With concerts and sleepovers, astronomy buffs are giddily preparing to watch Venus' silhouette cross the face of the sun on Tuesday - the first time that sight has appeared in 122 years.
"Some people have been waiting all their lives for this. Nobody alive has seen it," said astronomer Peter Boyce, who plans to watch the "transit of Venus" from Massachusetts' Nantucket Island.
People across much of the Earth will be able to see it, but it won't be visible in the western United States. In the Midwest and East, viewers can watch its final stages for a couple hours starting at sunrise, if skies aren't clouded over.
Transits of Venus occur twice - eight years apart - about every century, when the sun, Venus and Earth precisely line up. Past transits - the last pair were in 1874 and 1882 - helped astronomers calculate Earth's distance from the sun. This time, Tuesday's transit and one in 2012 carry little scientific significance, but they've still stirred up interest.
Thousands of planetariums, libraries and astronomy clubs are hosting programs to educate the public about the transit and give them a chance to view it safely.

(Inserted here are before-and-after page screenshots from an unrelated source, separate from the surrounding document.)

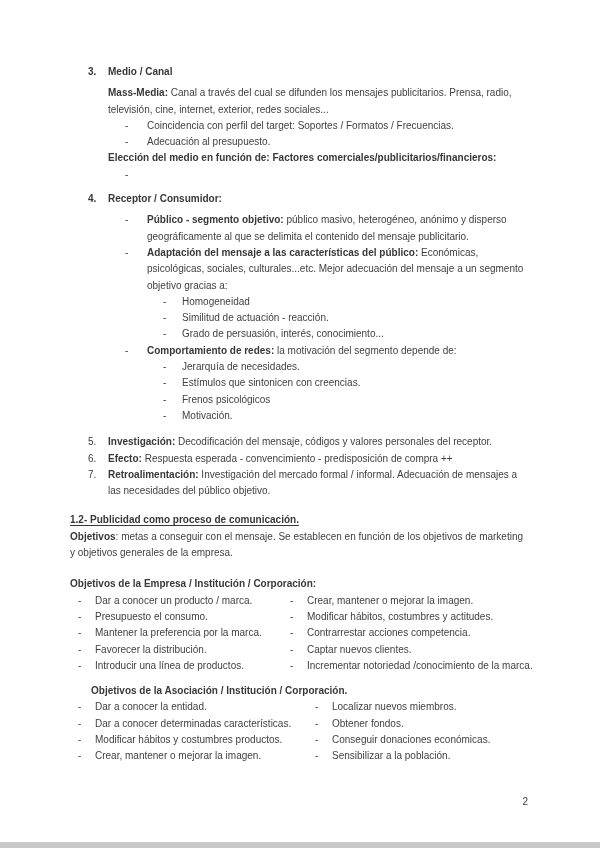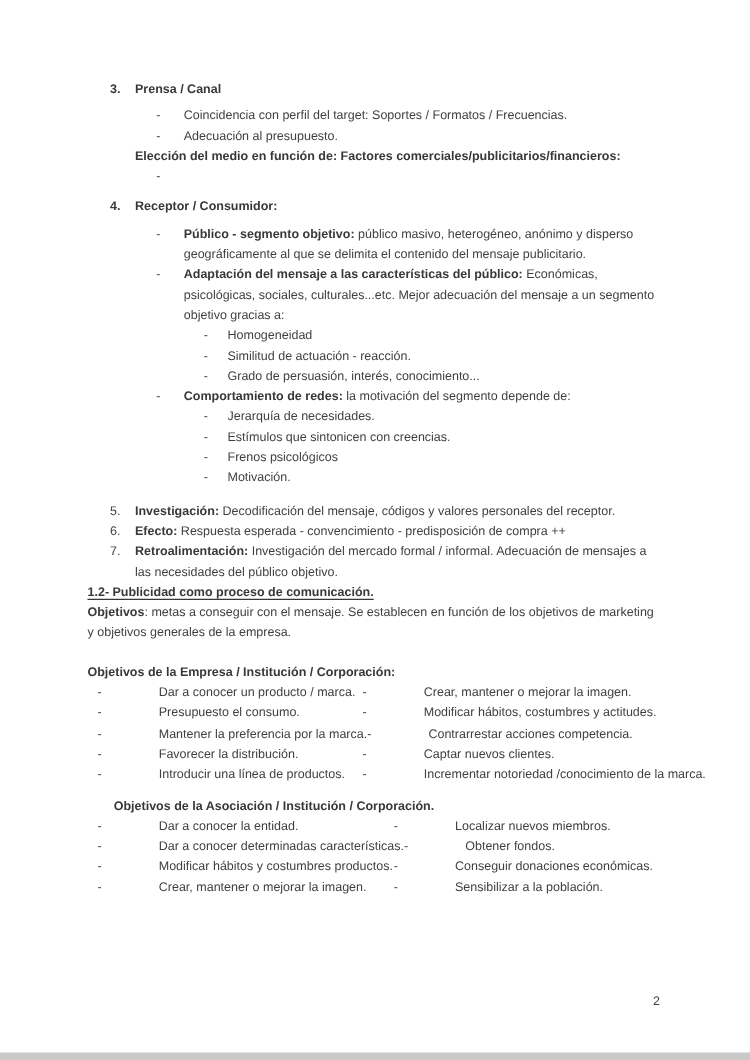"Prensa / Canal" span.ntitle { text: Prensa -> Medio }
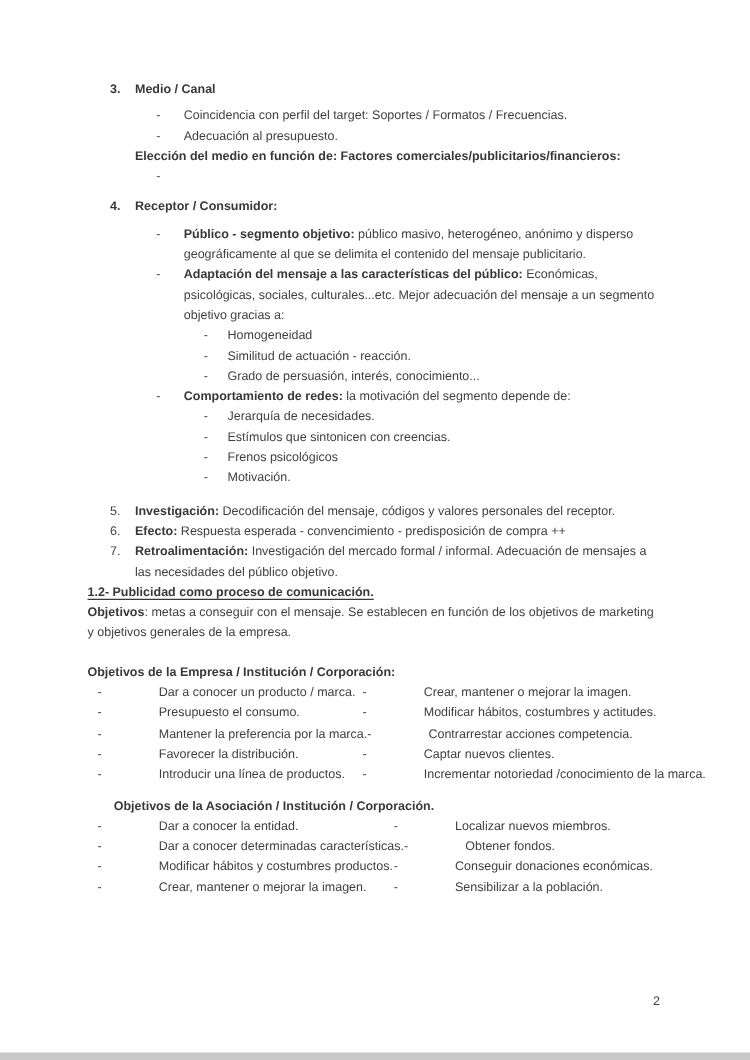"Mass-Media: Canal a través del" p.ind-a { html: none -> <p><b>Mass-Media:</b><span> Canal a través del cual se difunden los mensajes publicitarios. Prensa, radio, televisión, cine, internet, exterior, redes sociales...</span></p> }
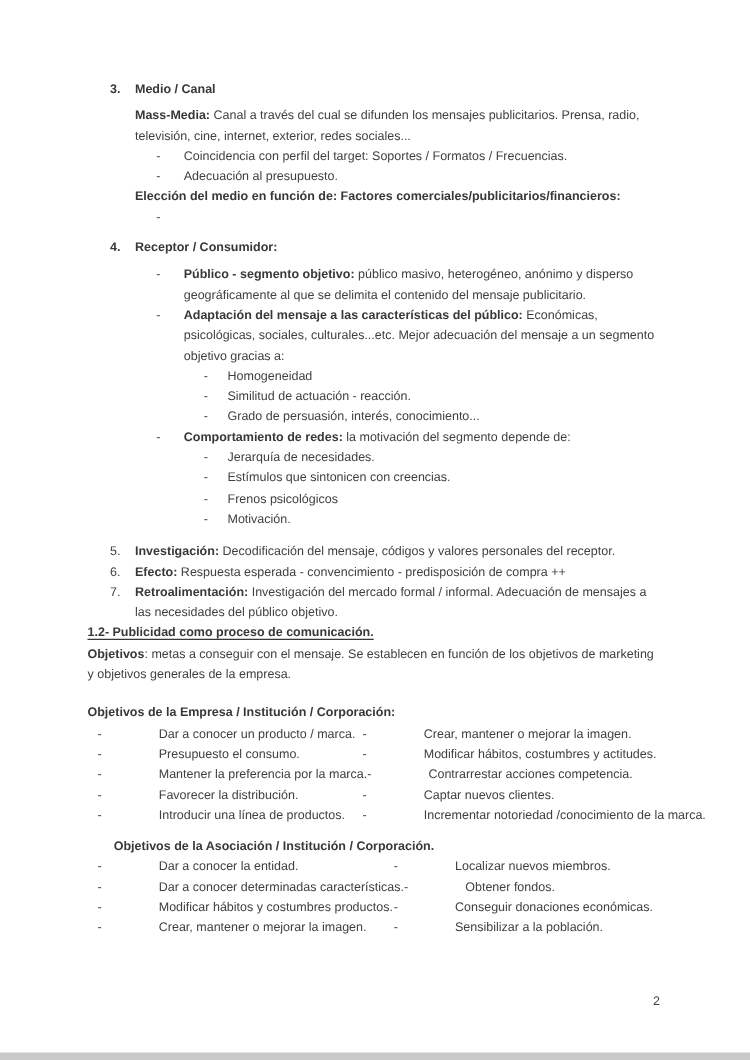"1.2- Publicidad como proceso de" .h12 { margin-top: none -> 13px }
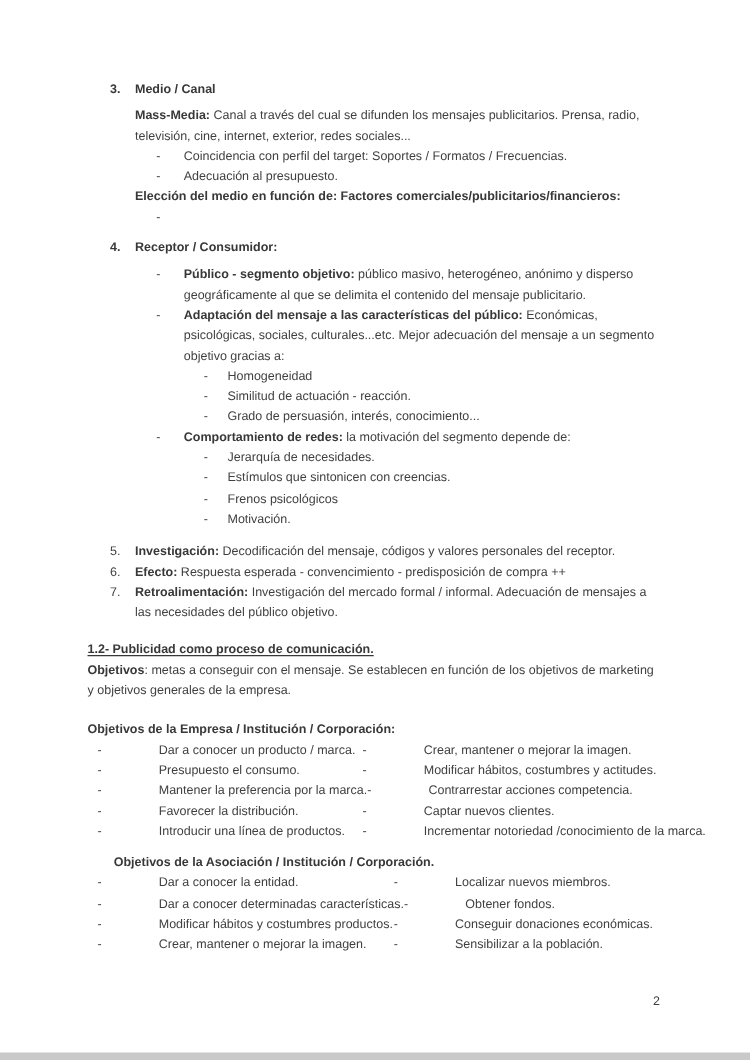"Dar a conocer un producto" .row2 .cell .btext { margin-left: 32px -> none }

In New York City, the Hayden Planetarium at the American Museum of Natural History plans to set up a bank of telescopes in Central Park to give people a view once the sun rises above Manhattan's skyline. The sun's image will be projected onto white screens so that dozens of people can watch the passage of Venus, which will appear as a small black dot. Other scopes will give them a direct view through dark solar filters.
"If there are sunspots you'll actually see this dot overtake them as it slides slowly across the sun's disc," said Neil deGrasse Tyson, the planetarium's director.
In cities such as Denver where the transit won't be visible, enthusiasts will watch live webcasts of the event from Greece and other countries.
About 30 children and their parents have signed up for a "Pajamas in Space" sleepover at the Denver Public Library. Although Tuesday night's sleepover begins hours after the transit ends, the kids will unfurl sleeping bags under a large screen onto which a recording of the full transit will be projected, said librarian Kristin Arnold.
"This is a really significant event and we want them to experience it," she said.
In Muncie, Ind., a space-themed outdoor concert Monday night will feature the uplifting "Transit of Venus March" that John Philip Sousa composed after the 1882 transit.
The next morning, members of the Muncie Astronomy Club will be one of 12 groups across the nation helping NASA make observations of the event.
Other enthusiasts have taken steps to give American soldiers serving in Iraq, Afghanistan and Kuwait - all prime viewing sites -- a chance to watch the transit.
Chuck Bueter of Mishawaka, Ind., helped send about 4,100 solar shades to 15 sites where soldiers are serving along with safe-viewing tips in English and local languages.
"Frankly, it would be a shame if anyone in this ideal viewing zone were unable to experience this dance of planets that's occurring above their head," he said.